═══ Extracted data

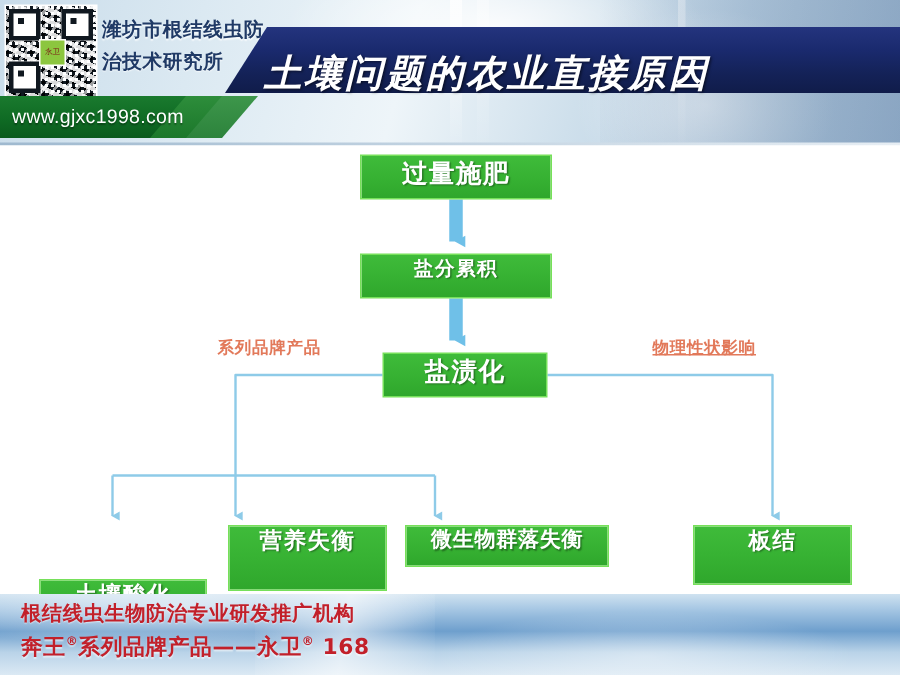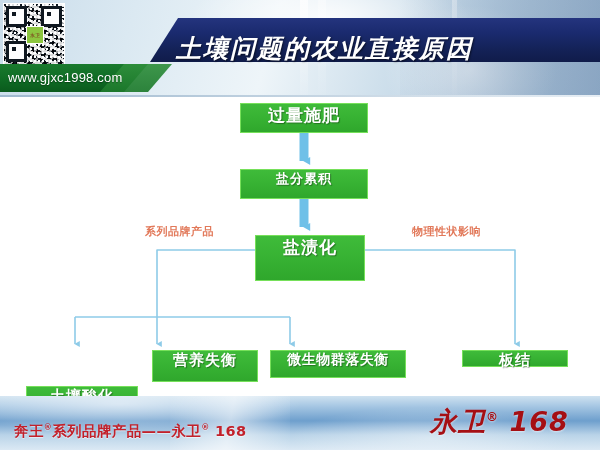--- a/index.html
+++ b/index.html
@@ -179,20 +179,21 @@
 
   <div class="qr-wrap">
     <div class="qr">
       <span class="qr-eye tl"></span>
       <span class="qr-eye tr"></span>
       <span class="qr-eye bl"></span>
       <span class="qr-center">永卫</span>
     </div>
   </div>
 
+  <div class="institute">潍坊市根结线虫防治技术研究所</div>
 
   <div class="web-ribbon"></div>
   <div class="web-ribbon2"></div>
   <div class="web-text">www.gjxc1998.com</div>
 
   <div class="title-banner"></div>
   <div class="title-text">土壤问题的农业直接原因</div>
 
   <div class="canvas">
     <svg class="svg-layer" viewBox="0 0 600 299">
@@ -218,41 +219,40 @@
       <path d="M365,153 L515,153 L515,247" stroke="#8ecbe8" stroke-width="1.6" fill="none" stroke-linejoin="round" marker-end="url(#ahs)"></path>
     </svg>
 
     <div>
       <div class="node" style="left:240px;top:6px;width:128px;height:30px;font-size:17px;">
         <span>过量施肥</span>
       </div>
       <div class="node" style="left:240px;top:72px;width:128px;height:30px;font-size:13px;">
         <span>盐分累积</span>
       </div>
-      <div class="node" style="left:255px;top:138px;width:110px;height:46px;font-size:17px;">
+      <div class="node" style="left:255px;top:138px;width:110px;height:30px;font-size:17px;">
         <span>盐渍化</span>
       </div>
       <div class="node" style="left:26px;top:253px;width:112px;height:28px;font-size:15px;margin-top:36px;">
         <span>土壤酸化</span>
       </div>
-      <div class="node" style="left:152px;top:253px;width:106px;height:32px;font-size:15px;">
+      <div class="node" style="left:152px;top:253px;width:106px;height:44px;font-size:15px;">
         <span>营养失衡</span>
       </div>
       <div class="node" style="left:270px;top:253px;width:136px;height:28px;font-size:14px;letter-spacing:.5px;">
         <span>微生物群落失衡</span>
       </div>
-      <div class="node" style="left:462px;top:253px;width:106px;height:17px;font-size:15px;">
+      <div class="node" style="left:462px;top:253px;width:106px;height:40px;font-size:15px;">
         <span>板结</span>
       </div>
     </div>
 
     <div class="edge-label" style="left:145px;top:127px;">系列品牌产品</div>
-    <div class="edge-label" style="left:412px;top:127px;">物理性状影响</div>
+    <div class="edge-label" style="left:435px;top:127px;text-decoration:underline;">物理性状影响</div>
   </div>
 
   <div class="footer">
     <div class="mist"></div>
   </div>
+  <div class="footer-line1">根结线虫生物防治专业研发推广机构</div>
   <div class="footer-line2"><span>奔王</span><span class="reg">®</span><span>系列品牌产品——永卫</span><span class="reg">®</span><span> 168</span></div>
-  <div class="brand-logo"><span>永卫</span><span class="reg">®</span>
-    <span class="num">168</span></div>
 
 </div>
 
 </body></html>

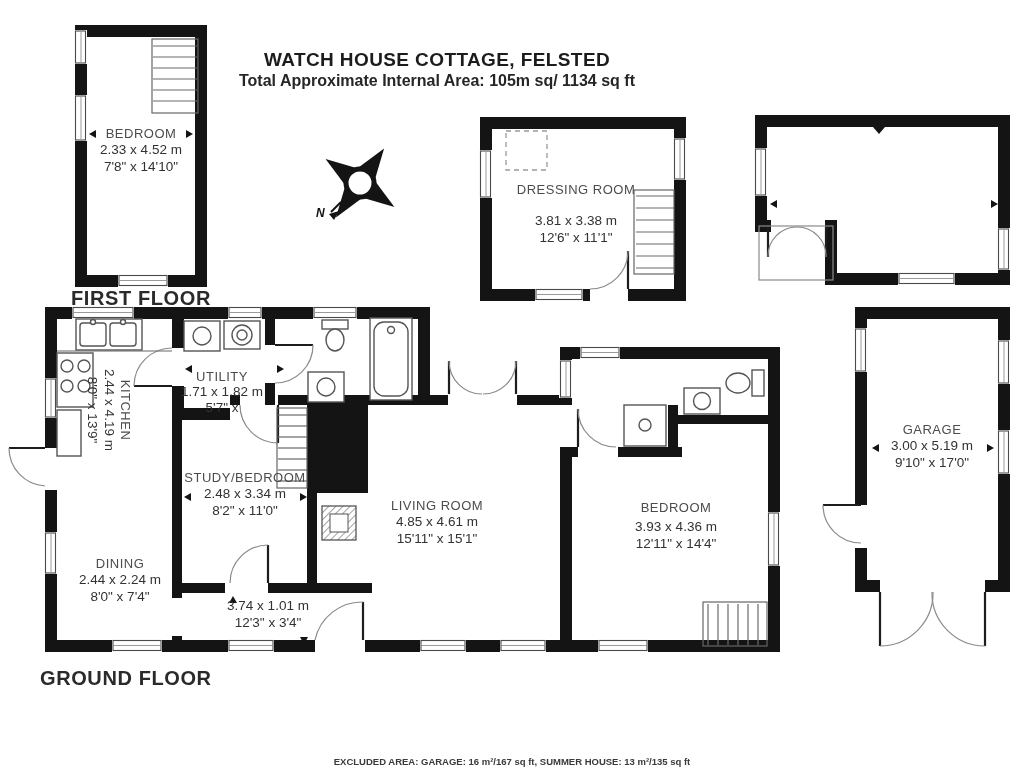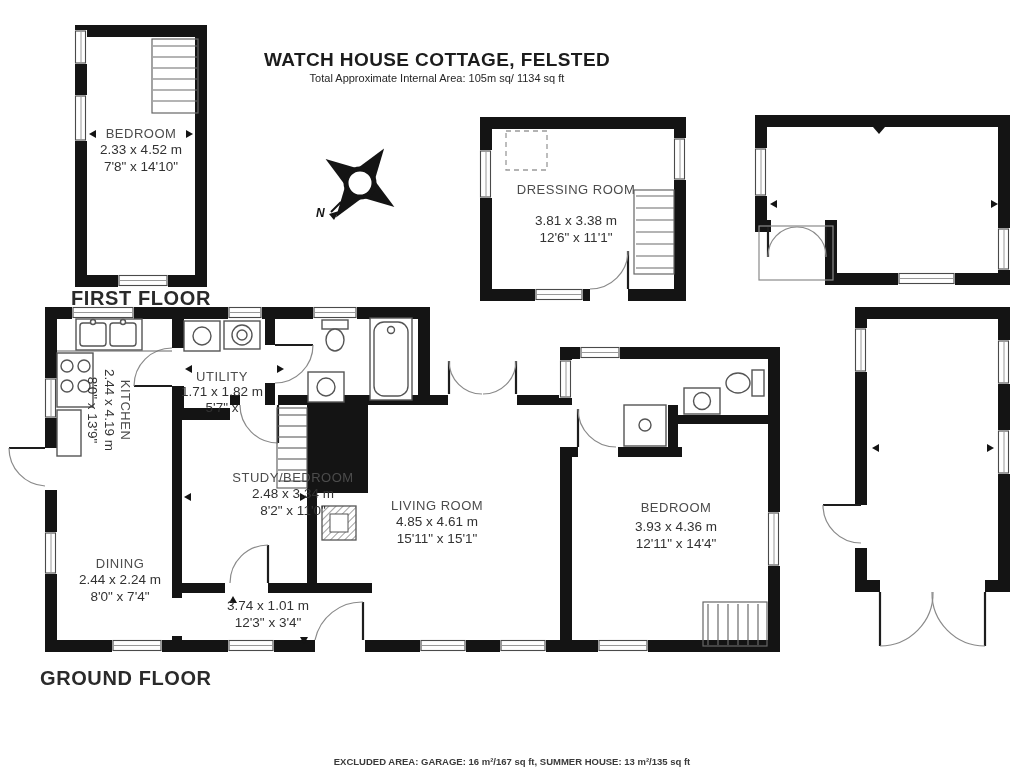--- a/index.html
+++ b/index.html
@@ -15,21 +15,21 @@
   .winbg{fill:#fff;}
   .winframe{fill:none;stroke:#4a4a4a;stroke-width:1.1;}
   .winmid{stroke:#9a9a9a;stroke-width:1;}
   .tread{stroke:#6a6a6a;stroke-width:1.2;}
   .tick{fill:#141414;}
   .dash{fill:none;stroke:#9a9a9a;stroke-width:1.3;stroke-dasharray:5 4;}
   
   .lbl{position:absolute;white-space:nowrap;color:#303030;}
   .center{transform:translateX(-50%);text-align:center;}
   .title{font-size:19px;font-weight:bold;letter-spacing:.4px;color:#1c1c1c;}
-  .subtitle{font-size:11px;font-weight:normal;color:#262626;}
+  .subtitle{font-size:16px;font-weight:bold;color:#262626;}
   .floor{font-size:20px;font-weight:600;letter-spacing:.6px;color:#2a2a2a;}
   .room-label{position:absolute;transform:translateX(-50%);text-align:center;}
   .room-label .rname{display:block;font-size:13px;line-height:16px;letter-spacing:.5px;color:#4c4c4c;}
   .room-label .rdim{display:block;font-size:13.5px;line-height:16.5px;color:#323232;}
   .room-label.vert{transform:translate(-50%,-50%) rotate(90deg);}
   .north{font-size:12px;font-weight:bold;font-style:italic;color:#111;}
   .footer1{font-size:9.5px;font-weight:bold;color:#3a3a3a;}
   .footer2{font-size:9.5px;color:#bcbcc2;}
 </style>
 </head>
@@ -396,21 +396,21 @@
   <span class="rdim">2.44 x 4.19 m</span>
   <span class="rdim">8'0" x 13'9"</span>
 </div>
 
 <div class="room-label" style="left:222px;top:345px;margin-top:24px;">
   <span class="rname" style="line-height:15px;">UTILITY</span>
   <span class="rdim" style="line-height:15.5px;">1.71 x 1.82 m</span>
   <span class="rdim" style="line-height:15.5px;">5'7" x</span>
 </div>
 
-<div class="room-label" style="left:245px;top:470px;margin-left:48px;">
+<div class="room-label" style="left:245px;top:470px;">
   <span class="rname">STUDY/BEDROOM</span>
   <span class="rdim">2.48 x 3.34 m</span>
   <span class="rdim">8'2" x 11'0"</span>
 </div>
 
 <div class="room-label" style="left:120px;top:556px;">
   <span class="rname">DINING</span>
   <span class="rdim">2.44 x 2.24 m</span>
   <span class="rdim">8'0" x 7'4"</span>
 </div>
@@ -425,16 +425,21 @@
   <span class="rdim">4.85 x 4.61 m</span>
   <span class="rdim">15'11" x 15'1"</span>
 </div>
 
 <div class="room-label" style="left:676px;top:500px;">
   <span class="rname">BEDROOM</span>
   <span class="rdim" style="margin-top:3px;">3.93 x 4.36 m</span>
   <span class="rdim">12'11" x 14'4"</span>
 </div>
 
+<div class="room-label" style="left:932px;top:422px;">
+  <span class="rname">GARAGE</span>
+  <span class="rdim">3.00 x 5.19 m</span>
+  <span class="rdim">9'10" x 17'0"</span>
+</div>
 
 <div class="lbl footer1 center" style="left:512px;top:724px;margin-top:32px;">EXCLUDED AREA: GARAGE: 16 m²/167 sq ft, SUMMER HOUSE: 13 m²/135 sq ft</div>
 
 </div>
 
 </body></html>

══════

Nothing but an exact copy of the data, without its images, should make up your answer.

--- a/index.html
+++ b/index.html
@@ -179,20 +179,21 @@
 
   <div class="qr-wrap">
     <div class="qr">
       <span class="qr-eye tl"></span>
       <span class="qr-eye tr"></span>
       <span class="qr-eye bl"></span>
       <span class="qr-center">永卫</span>
     </div>
   </div>
 
+  <div class="institute">潍坊市根结线虫防治技术研究所</div>
 
   <div class="web-ribbon"></div>
   <div class="web-ribbon2"></div>
   <div class="web-text">www.gjxc1998.com</div>
 
   <div class="title-banner"></div>
   <div class="title-text">土壤问题的农业直接原因</div>
 
   <div class="canvas">
     <svg class="svg-layer" viewBox="0 0 600 299">
@@ -218,41 +219,40 @@
       <path d="M365,153 L515,153 L515,247" stroke="#8ecbe8" stroke-width="1.6" fill="none" stroke-linejoin="round" marker-end="url(#ahs)"></path>
     </svg>
 
     <div>
       <div class="node" style="left:240px;top:6px;width:128px;height:30px;font-size:17px;">
         <span>过量施肥</span>
       </div>
       <div class="node" style="left:240px;top:72px;width:128px;height:30px;font-size:13px;">
         <span>盐分累积</span>
       </div>
-      <div class="node" style="left:255px;top:138px;width:110px;height:46px;font-size:17px;">
+      <div class="node" style="left:255px;top:138px;width:110px;height:30px;font-size:17px;">
         <span>盐渍化</span>
       </div>
       <div class="node" style="left:26px;top:253px;width:112px;height:28px;font-size:15px;margin-top:36px;">
         <span>土壤酸化</span>
       </div>
-      <div class="node" style="left:152px;top:253px;width:106px;height:32px;font-size:15px;">
+      <div class="node" style="left:152px;top:253px;width:106px;height:44px;font-size:15px;">
         <span>营养失衡</span>
       </div>
       <div class="node" style="left:270px;top:253px;width:136px;height:28px;font-size:14px;letter-spacing:.5px;">
         <span>微生物群落失衡</span>
       </div>
-      <div class="node" style="left:462px;top:253px;width:106px;height:17px;font-size:15px;">
+      <div class="node" style="left:462px;top:253px;width:106px;height:40px;font-size:15px;">
         <span>板结</span>
       </div>
     </div>
 
     <div class="edge-label" style="left:145px;top:127px;">系列品牌产品</div>
-    <div class="edge-label" style="left:412px;top:127px;">物理性状影响</div>
+    <div class="edge-label" style="left:435px;top:127px;text-decoration:underline;">物理性状影响</div>
   </div>
 
   <div class="footer">
     <div class="mist"></div>
   </div>
+  <div class="footer-line1">根结线虫生物防治专业研发推广机构</div>
   <div class="footer-line2"><span>奔王</span><span class="reg">®</span><span>系列品牌产品——永卫</span><span class="reg">®</span><span> 168</span></div>
-  <div class="brand-logo"><span>永卫</span><span class="reg">®</span>
-    <span class="num">168</span></div>
 
 </div>
 
 </body></html>

--- a/index.html
+++ b/index.html
@@ -15,21 +15,21 @@
   .winbg{fill:#fff;}
   .winframe{fill:none;stroke:#4a4a4a;stroke-width:1.1;}
   .winmid{stroke:#9a9a9a;stroke-width:1;}
   .tread{stroke:#6a6a6a;stroke-width:1.2;}
   .tick{fill:#141414;}
   .dash{fill:none;stroke:#9a9a9a;stroke-width:1.3;stroke-dasharray:5 4;}
   
   .lbl{position:absolute;white-space:nowrap;color:#303030;}
   .center{transform:translateX(-50%);text-align:center;}
   .title{font-size:19px;font-weight:bold;letter-spacing:.4px;color:#1c1c1c;}
-  .subtitle{font-size:11px;font-weight:normal;color:#262626;}
+  .subtitle{font-size:16px;font-weight:bold;color:#262626;}
   .floor{font-size:20px;font-weight:600;letter-spacing:.6px;color:#2a2a2a;}
   .room-label{position:absolute;transform:translateX(-50%);text-align:center;}
   .room-label .rname{display:block;font-size:13px;line-height:16px;letter-spacing:.5px;color:#4c4c4c;}
   .room-label .rdim{display:block;font-size:13.5px;line-height:16.5px;color:#323232;}
   .room-label.vert{transform:translate(-50%,-50%) rotate(90deg);}
   .north{font-size:12px;font-weight:bold;font-style:italic;color:#111;}
   .footer1{font-size:9.5px;font-weight:bold;color:#3a3a3a;}
   .footer2{font-size:9.5px;color:#bcbcc2;}
 </style>
 </head>
@@ -396,21 +396,21 @@
   <span class="rdim">2.44 x 4.19 m</span>
   <span class="rdim">8'0" x 13'9"</span>
 </div>
 
 <div class="room-label" style="left:222px;top:345px;margin-top:24px;">
   <span class="rname" style="line-height:15px;">UTILITY</span>
   <span class="rdim" style="line-height:15.5px;">1.71 x 1.82 m</span>
   <span class="rdim" style="line-height:15.5px;">5'7" x</span>
 </div>
 
-<div class="room-label" style="left:245px;top:470px;margin-left:48px;">
+<div class="room-label" style="left:245px;top:470px;">
   <span class="rname">STUDY/BEDROOM</span>
   <span class="rdim">2.48 x 3.34 m</span>
   <span class="rdim">8'2" x 11'0"</span>
 </div>
 
 <div class="room-label" style="left:120px;top:556px;">
   <span class="rname">DINING</span>
   <span class="rdim">2.44 x 2.24 m</span>
   <span class="rdim">8'0" x 7'4"</span>
 </div>
@@ -425,16 +425,21 @@
   <span class="rdim">4.85 x 4.61 m</span>
   <span class="rdim">15'11" x 15'1"</span>
 </div>
 
 <div class="room-label" style="left:676px;top:500px;">
   <span class="rname">BEDROOM</span>
   <span class="rdim" style="margin-top:3px;">3.93 x 4.36 m</span>
   <span class="rdim">12'11" x 14'4"</span>
 </div>
 
+<div class="room-label" style="left:932px;top:422px;">
+  <span class="rname">GARAGE</span>
+  <span class="rdim">3.00 x 5.19 m</span>
+  <span class="rdim">9'10" x 17'0"</span>
+</div>
 
 <div class="lbl footer1 center" style="left:512px;top:724px;margin-top:32px;">EXCLUDED AREA: GARAGE: 16 m²/167 sq ft, SUMMER HOUSE: 13 m²/135 sq ft</div>
 
 </div>
 
 </body></html>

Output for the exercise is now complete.